Ainda assim, os cubanos não descartam a possibilidade da primeira ação militar americana contra a ilha em seis décadas. O regime parece estar explorando isso. Civis estão recebendo treinamento militar. As forças de defesa de Cuba estão distribuindo panfletos informando às pessoas como se preparar para a guerra. Em 18 de maio, o presidente Miguel Díaz-Canel alertou que um ataque produziria “um banho de sangue de proporções incalculáveis”.
Em parte, a acusação de Castro é dirigida aos exilados em Miami que têm instado Trump a ser mais agressivo. A data de sua publicação foi simbólica: muitos exilados comemoram o dia 20 de maio, aniversário da independência de Cuba. Mas o governo Trump também pode querer usá-la como moeda de troca nas negociações.
Isso vai ser complicado. “O governo é totalmente incapaz de mudar de rumo ou implementar reformas para sair do buraco em que se encontra”, afirma Ric Herrero, do Cuba Study Group, em Washington, que defende o diálogo com o governo cubano. Tente imaginar o que virá a seguir, diz ele, e “as coisas ficam confusas muito rapidamente”.
O que está claro é que a situação de Cuba é insustentável. As sanções contra a Gaesa vão doer: estima-se que as receitas do conglomerado sejam mais de três vezes maiores que o orçamento do Estado.

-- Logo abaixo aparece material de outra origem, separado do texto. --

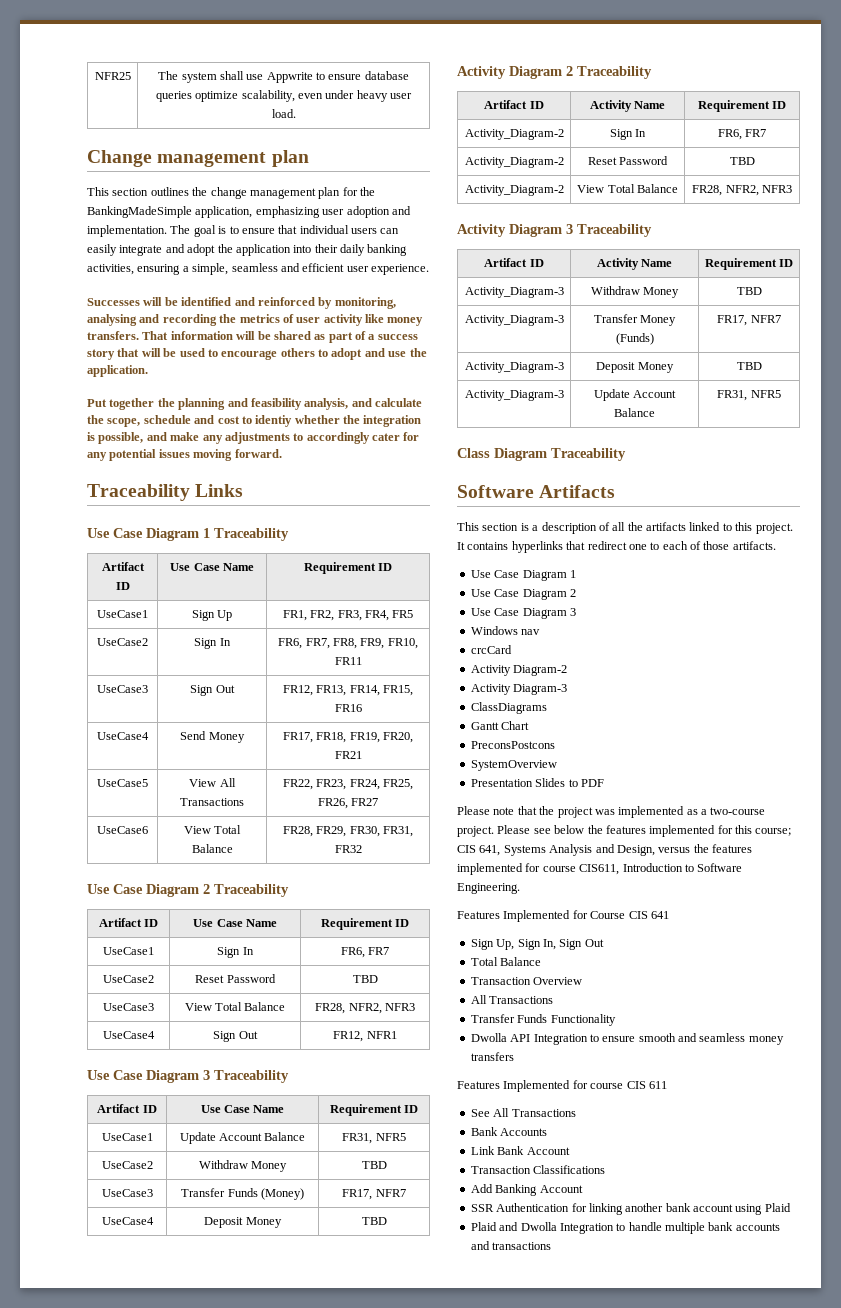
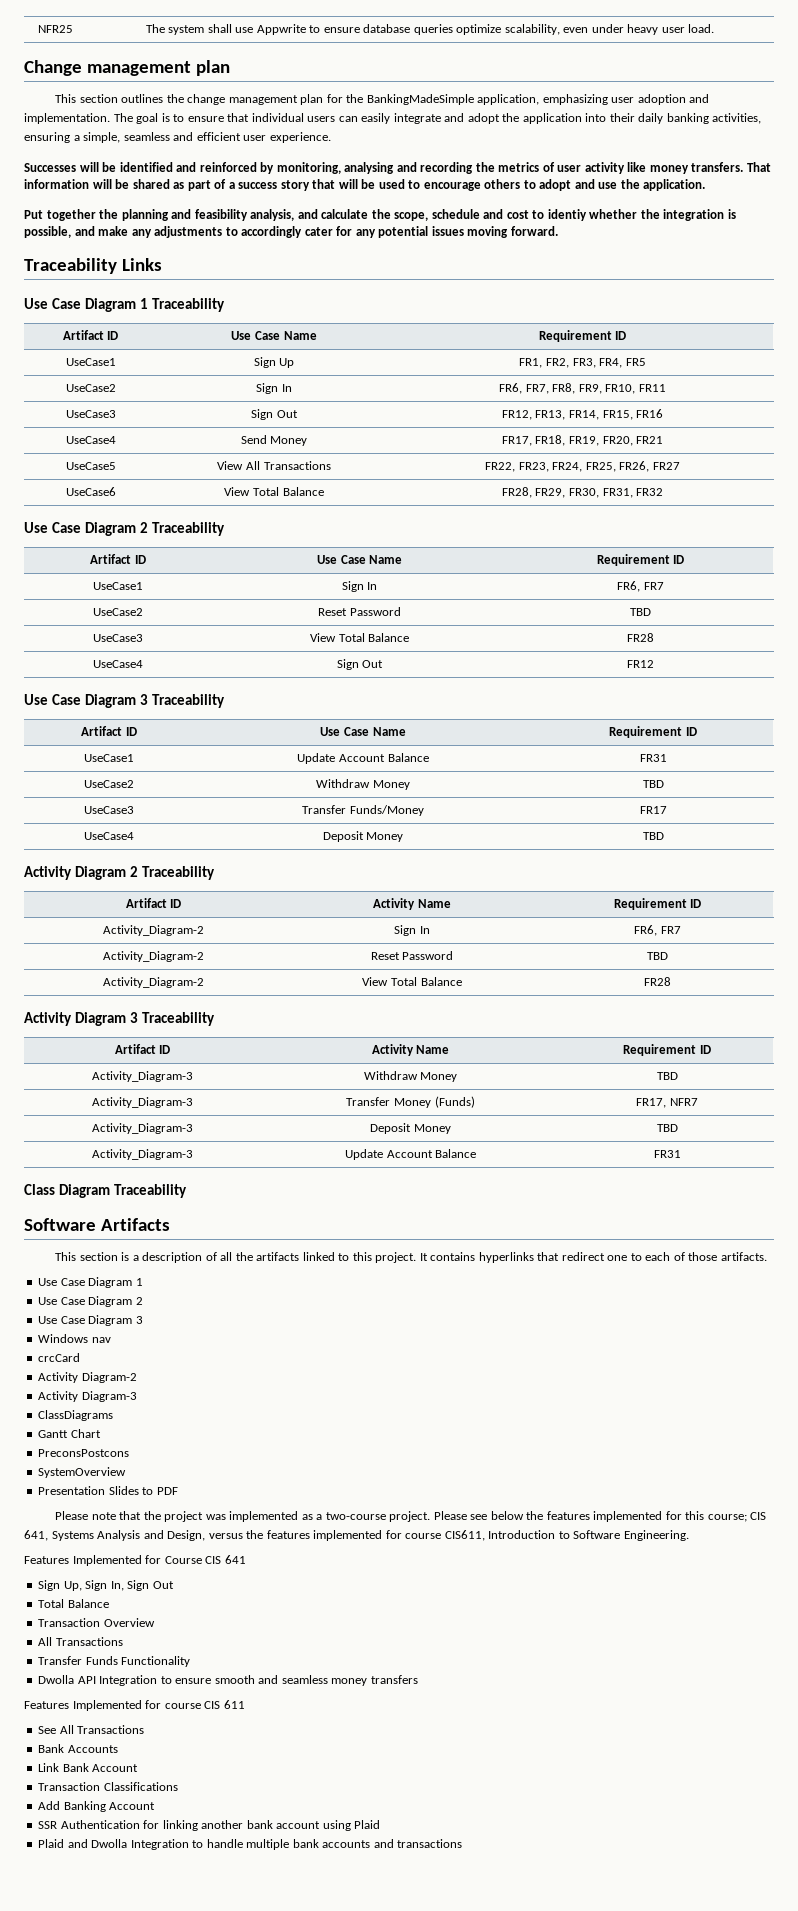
- UseCase3 | View Total Balance | FR28, NFR2, NFR3
+ UseCase3 | View Total Balance | FR28
- UseCase4 | Sign Out | FR12, NFR1
+ UseCase4 | Sign Out | FR12
- UseCase1 | Update Account Balance | FR31, NFR5
+ UseCase1 | Update Account Balance | FR31
- UseCase3 | Transfer Funds (Money) | FR17, NFR7
+ UseCase3 | Transfer Funds/Money | FR17
- Activity_Diagram-2 | View Total Balance | FR28, NFR2, NFR3
+ Activity_Diagram-2 | View Total Balance | FR28
- Activity_Diagram-3 | Update Account Balance | FR31, NFR5
+ Activity_Diagram-3 | Update Account Balance | FR31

Ele também controla até US$ 20 bilhões em ativos ilícitos. As empresas estrangeiras têm até 5 de junho para encerrar negócios com a Gaesa ou qualquer entidade por ela controlada. A alemã Hapag-Lloyd e a francesa CMA CGM, as duas grandes empresas de navegação ocidentais que mantêm operações com Cuba, pararam de aceitar pedidos ligados à ilha enquanto avaliam os riscos.
Em um país que importa cerca de 70% de seus alimentos, isso pode ser devastador. O ministro da Energia de Cuba já disse que a ilha ficou sem diesel e óleo combustível para suas usinas de energia. Os apagões em Havana duram até 22 horas por dia. Para muitos, é difícil conseguir comida. Os serviços estão paralisados. “É como viver em uma lata de lixo”, diz Yulieta Hernández Díaz, moradora de Havana e proprietária de uma pequena empresa de construção.

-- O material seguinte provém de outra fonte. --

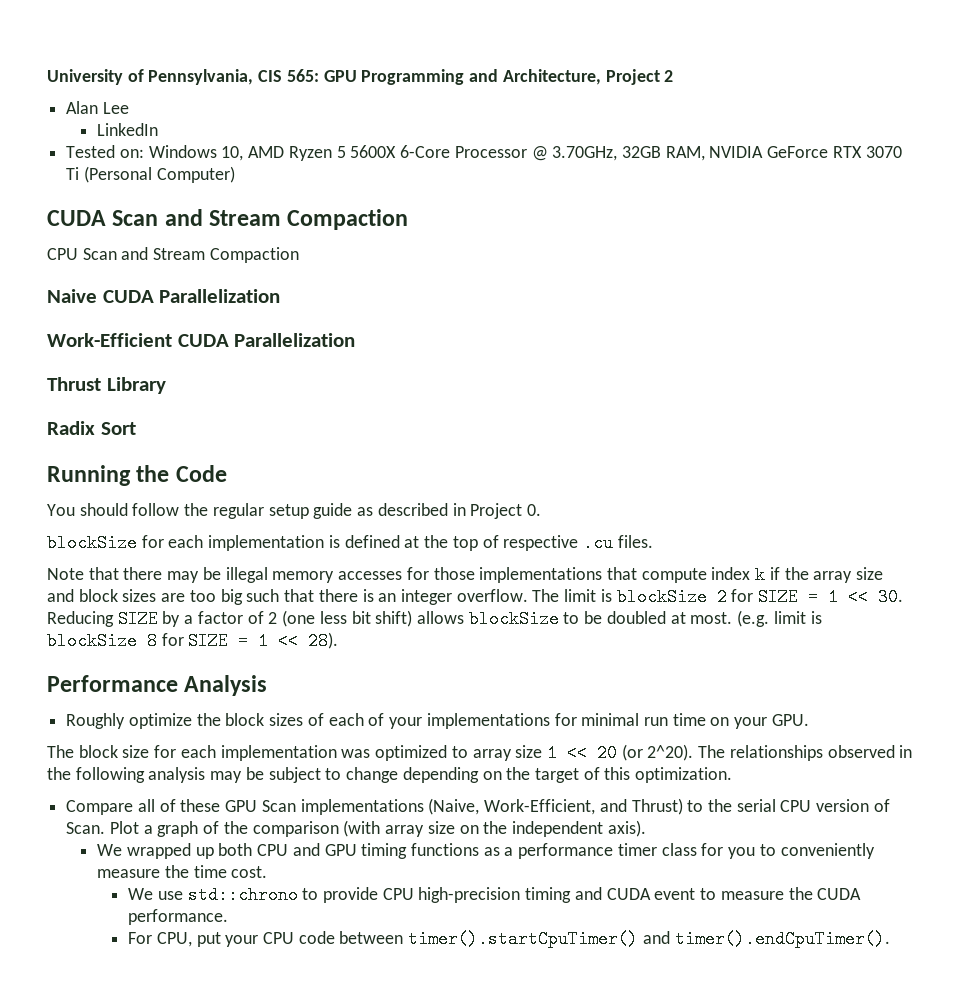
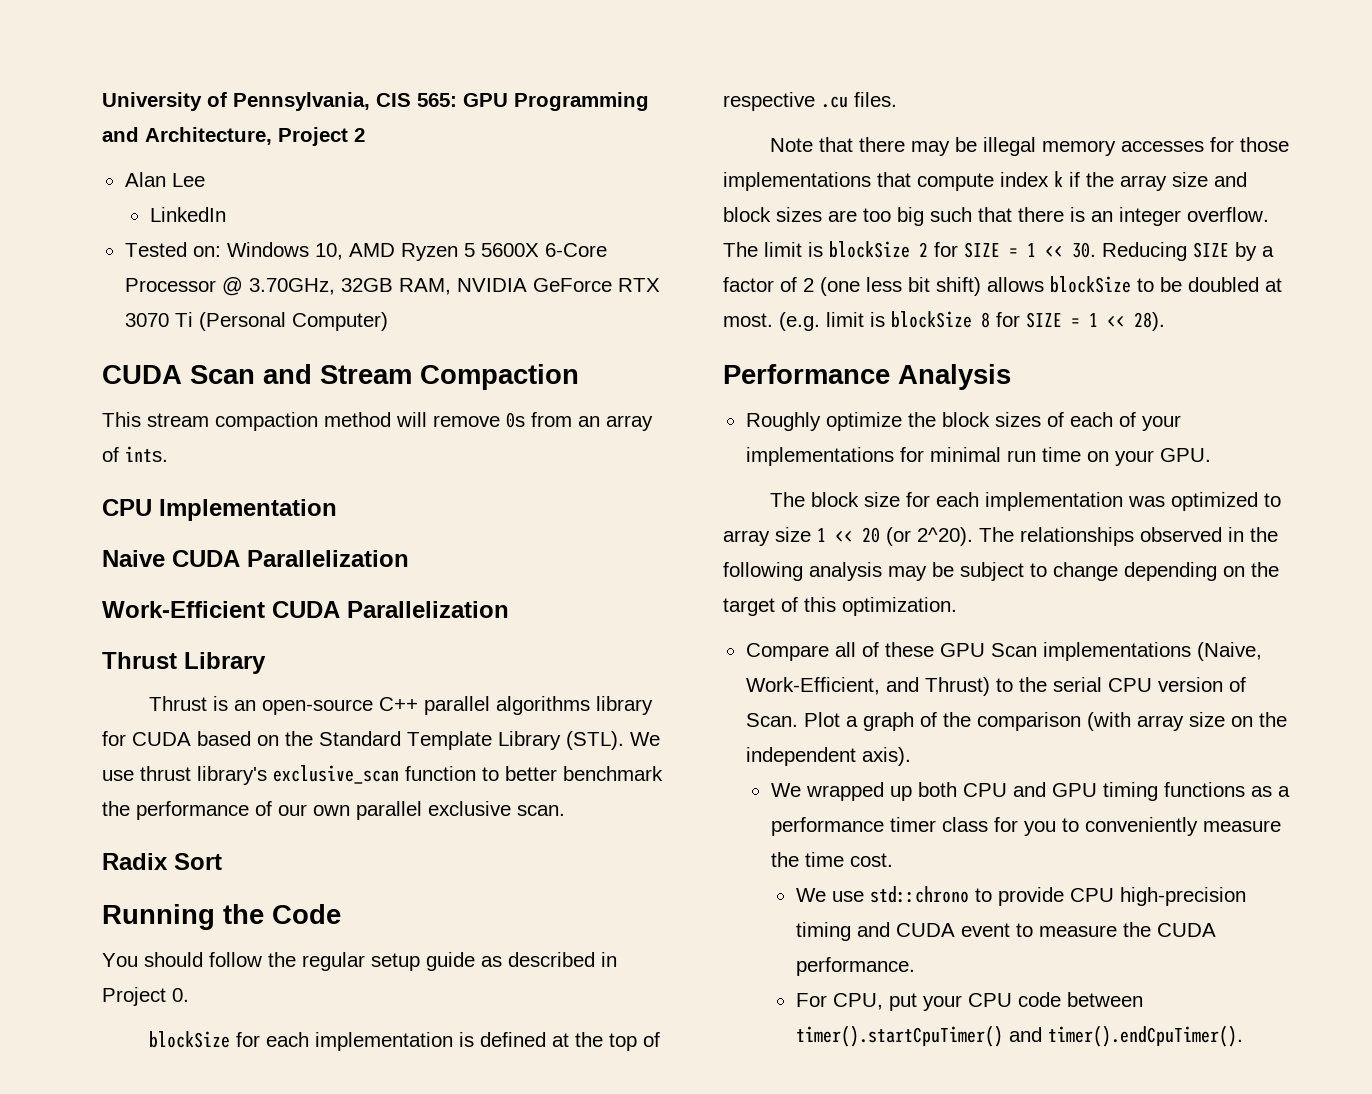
- CPU Scan and Stream Compaction
+ This stream compaction method will remove 0s from an array of ints.
+ CPU Implementation
+ Thrust is an open-source C++ parallel algorithms library for CUDA based on the Standard Template Library (STL). We use thrust library's exclusive_scan function to better benchmark the performance of our own parallel exclusive scan.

A pressão interna está aumentando. Em 13 de maio, a polícia dispersou manifestantes em Havana que protestavam contra os apagões. A Prisoners Defenders, um grupo de direitos humanos com sede em Madri, afirma que Cuba tem um número recorde de 1.260 presos políticos. Pedro Monreal, um economista cubano que mora em Madri, estima que a economia pode sofrer uma contração de 15% este ano.
Pessoas passam por uma fogueira acesa por manifestantes durante um protesto contra a falta de energia e os apagões no bairro de Lawton, em Havana.
O regime afirma que está considerando a oferta de ajuda. Aceitá-la seria admitir seu próprio fracasso. Rejeitá-la arrisca mais protestos, à medida que o calor, a fome e os apagões se agravam. De qualquer forma, o regime está ficando sem maneiras de dizer não aos Estados Unidos.